Recurrent Convolutional Neural Network Regression for Continuous Pain Intensity Estimation in Video
This work addresses automatic pain intensity estimation for healthcare applications, but it is incremental as it builds on existing methods with a hybrid approach.
The paper tackles the problem of unstable pain intensity estimation from video frames by proposing a recurrent convolutional neural network regression framework that considers historical frames, achieving promising accuracy and real-time speed on the UNBC-McMaster database.

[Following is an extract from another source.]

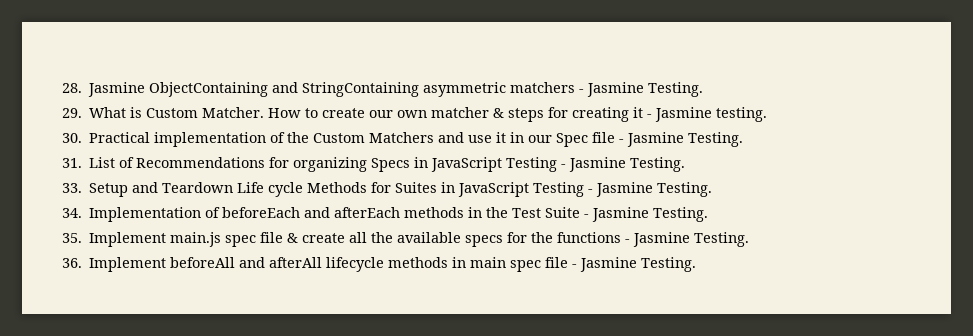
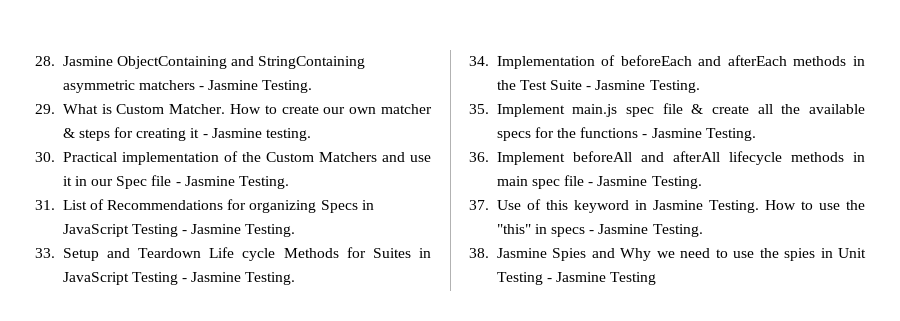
+ 37. Use of this keyword in Jasmine Testing. How to use the "this" in specs - Jasmine Testing.
+ 38. Jasmine Spies and Why we need to use the spies in Unit Testing - Jasmine Testing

Automatic pain intensity estimation possesses a significant position in healthcare and medical field. Traditional static methods prefer to extract features from frames separately in a video, which would result in unstable changes and peaks among adjacent frames. To overcome this problem, we propose a real-time regression framework based on the recurrent convolutional neural network for automatic frame-level pain intensity estimation. Given vector sequences of AAM-warped facial images, we used a sliding-window strategy to obtain fixed-length input samples for the recurrent network. We then carefully design the architecture of the recurrent network to output continuous-valued pain intensity. The proposed end-to-end pain intensity regression framework can predict the pain intensity of each frame by considering a sufficiently large historical frames while limiting the scale of the parameters within the model. Our method achieves promising results regarding both accuracy and running speed on the published UNBC-McMaster Shoulder Pain Expression Archive Database.